いくつかの実施形態では、システムは、ラベル付けされたトレーニングデータを使用して教師ありトレーニングを実行するように構成され得る。いくつかの実施形態では、システムは、（１）機械学習モデルに生成された入力を提供して、対応する出力を取得し、（２）出力を使用してアセンブリ内の複数の位置に存在する生物学的ポリマーを同定し、（２）同定された生物学的ポリマーと参照アセンブリの複数の位置において示されている生物学的ポリマーとの間の差異に基づいて機械学習モデルをトレーニングすることによって機械学習モデルをトレーニングするように構成され得る。参照アセンブリ内のある位置において示される生物学的ポリマーは、個々の入力に関するラベルであり得る。差異は、機械学習モデルが、現在の組のパラメータで構成された場合に、ラベルを再現する際にどの程度良好に動作するかの尺度を提供し得る。例として、機械学習モデルのパラメータは、確率的勾配降下法および／またはモデルのトレーニングに適した他の反復最適化手法を使用して更新され得る。一例として、システムは、決定された差異に基づいてモデルの１つまたは複数のパラメータを更新するように構成され得る。 In some embodiments, the system may be configured to perform supervised training using labeled training data. In some embodiments, the system (1) provides the generated inputs to the machine learning model to obtain the corresponding outputs, and (2) uses the outputs to reside at multiple locations within the assembly. By identifying the biological polymer and (2) training the machine learning model based on the difference between the identified biological polymer and the biological polymer shown at multiple positions in the reference assembly. It can be configured to train machine learning models. The biological polymer shown at a location in the reference assembly can be a label for an individual input. Differences can provide a measure of how well a machine learning model behaves in reproducing labels when composed of the current set of parameters.

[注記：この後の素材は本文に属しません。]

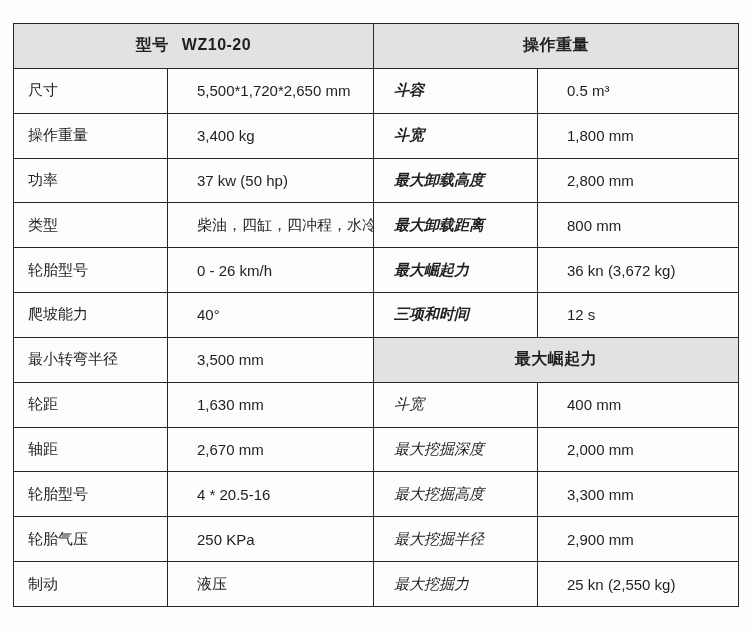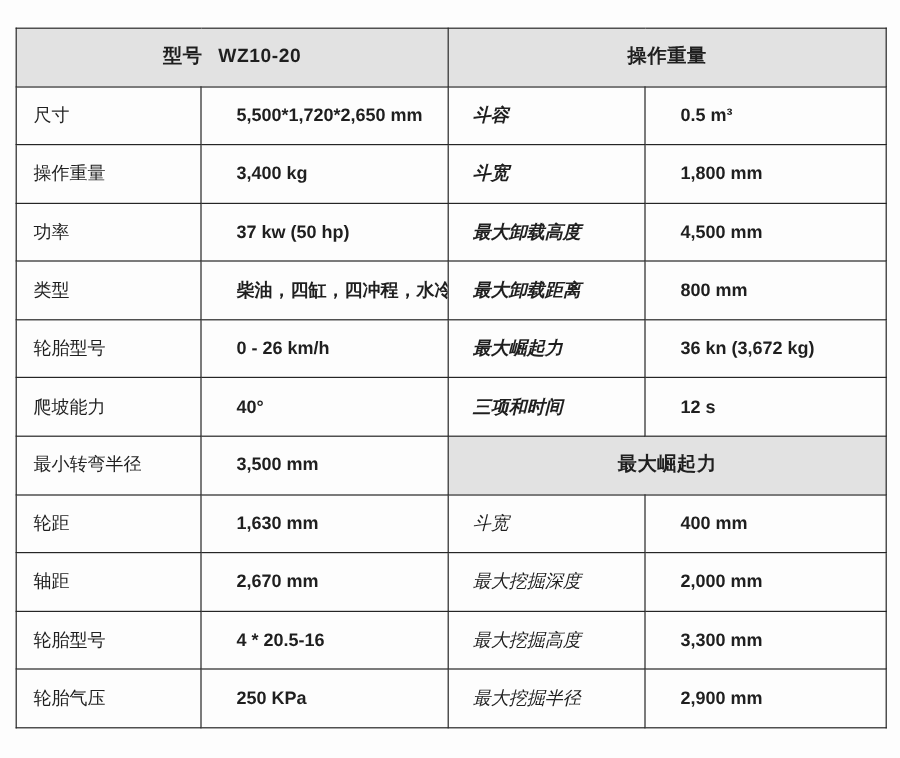--- a/index.html
+++ b/index.html
@@ -41,21 +41,21 @@
     background:var(--header-bg);
     text-align:center;
     font-weight:700;
     font-size:16px;
     letter-spacing:0.5px;
   }
   .model-gap{display:inline-block;margin-left:13px;}
   td.lbl{font-weight:400;padding-left:14px;}
   td.lbl-r{font-weight:700;padding-left:20px;font-style:italic;}
   td.lbl-r.reg{font-weight:400;}
-  td.val{font-weight:700;padding-left:29px;}
+  td.val{font-weight:400;padding-left:29px;}
 </style>
 </head>
 <body>
 
 <div class="page">
   <table class="spec-table">
     <colgroup>
       <col style="width:154px">
       <col style="width:206px">
       <col style="width:164px">
@@ -80,21 +80,21 @@
         <td class="lbl">操作重量</td>
         <td class="val">3,400 kg</td>
         <td class="lbl-r">斗宽</td>
         <td class="val">1,800 mm</td>
       </tr>
 
       <tr>
         <td class="lbl">功率</td>
         <td class="val">37 kw (50 hp)</td>
         <td class="lbl-r">最大卸载高度</td>
-        <td class="val">4,500 mm</td>
+        <td class="val">2,800 mm</td>
       </tr>
 
       <tr>
         <td class="lbl">类型</td>
         <td class="val">柴油，四缸，四冲程，水冷</td>
         <td class="lbl-r">最大卸载距离</td>
         <td class="val">800 mm</td>
       </tr>
 
       <tr>
@@ -140,15 +140,21 @@
       </tr>
 
       <tr>
         <td class="lbl">轮胎气压</td>
         <td class="val">250 KPa</td>
         <td class="lbl-r reg">最大挖掘半径</td>
         <td class="val">2,900 mm</td>
       </tr>
 
 
+      <tr>
+        <td class="lbl">制动</td>
+        <td class="val">液压</td>
+        <td class="lbl-r reg">最大挖掘力</td>
+        <td class="val">25 kn (2,550 kg)</td>
+      </tr>
     </tbody>
   </table>
 </div>
 
 </body></html>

As an example, the parameters of a machine learning model can be updated using stochastic gradient descent and / or other iterative optimization techniques suitable for training the model. As an example, the system may be configured to update one or more parameters of the model based on the determined differences.

いくつかの実施形態では、システムは、教師なしトレーニングアルゴリズムを一組のラベル付けされていないトレーニングデータに適用し得る。図３Ａの実施形態は、ブロック３０６において参照高分子の所定のアセンブリにアクセスすることを含むが、いくつかの実施形態では、システムは、所定のアセンブリにアクセスすることなくトレーニングを実行するように構成され得る。これらの実施形態では、システムは、教師なしトレーニングアルゴリズムをトレーニングデータに適用して、機械学習モデルをトレーニングするように構成され得る。システムは、（１）シークエンシングデータと、シークエンシングデータから生成されたアセンブリとを使用してモデルへの入力を生成し、（２）生成された入力に教師なしトレーニングアルゴリズムを適用することによってモデルをトレーニングするように構成され得る。いくつかの実施形態では、機械学習モデルはクラスタリングモデルであり得、システムは、教師なし学習アルゴリズムをトレーニングデータに適用することによって、クラスタリングモデルのクラスタを識別するように構成され得る。各クラスタは、生物学的ポリマー（例えば、ヌクレオチドまたはアミノ酸）と関連付けられ得る。一例として、システムは、トレーニングデータを使用してｋ平均クラスタリングを実行して、クラスタ（例えば、クラスタ重心）を識別し得る。 In some embodiments, the system may apply an unsupervised training algorithm to a set of unlabeled training data. The embodiment of FIG. 3A comprises accessing a given assembly of the reference polymer in block 306, but in some embodiments the system is configured to perform training without accessing the given assembly. Can be done. In these embodiments, the system may be configured to apply an unsupervised training algorithm to the training data to train a machine learning model. The system uses (1) the sequencing data and the assembly generated from the sequencing data to generate inputs to the model, and (2) applies the unsupervised training algorithm to the generated inputs to model the model. Can be configured to train. In some embodiments, the machine learning model can be a clustering model, and the system can be configured to identify clusters in the clustering model by applying an unsupervised learning algorithm to the training data. Each cluster can be associated with a biological polymer (eg, nucleotide or amino acid). As an example, the system may use training data to perform k-means clustering to identify clusters (eg, cluster centroids).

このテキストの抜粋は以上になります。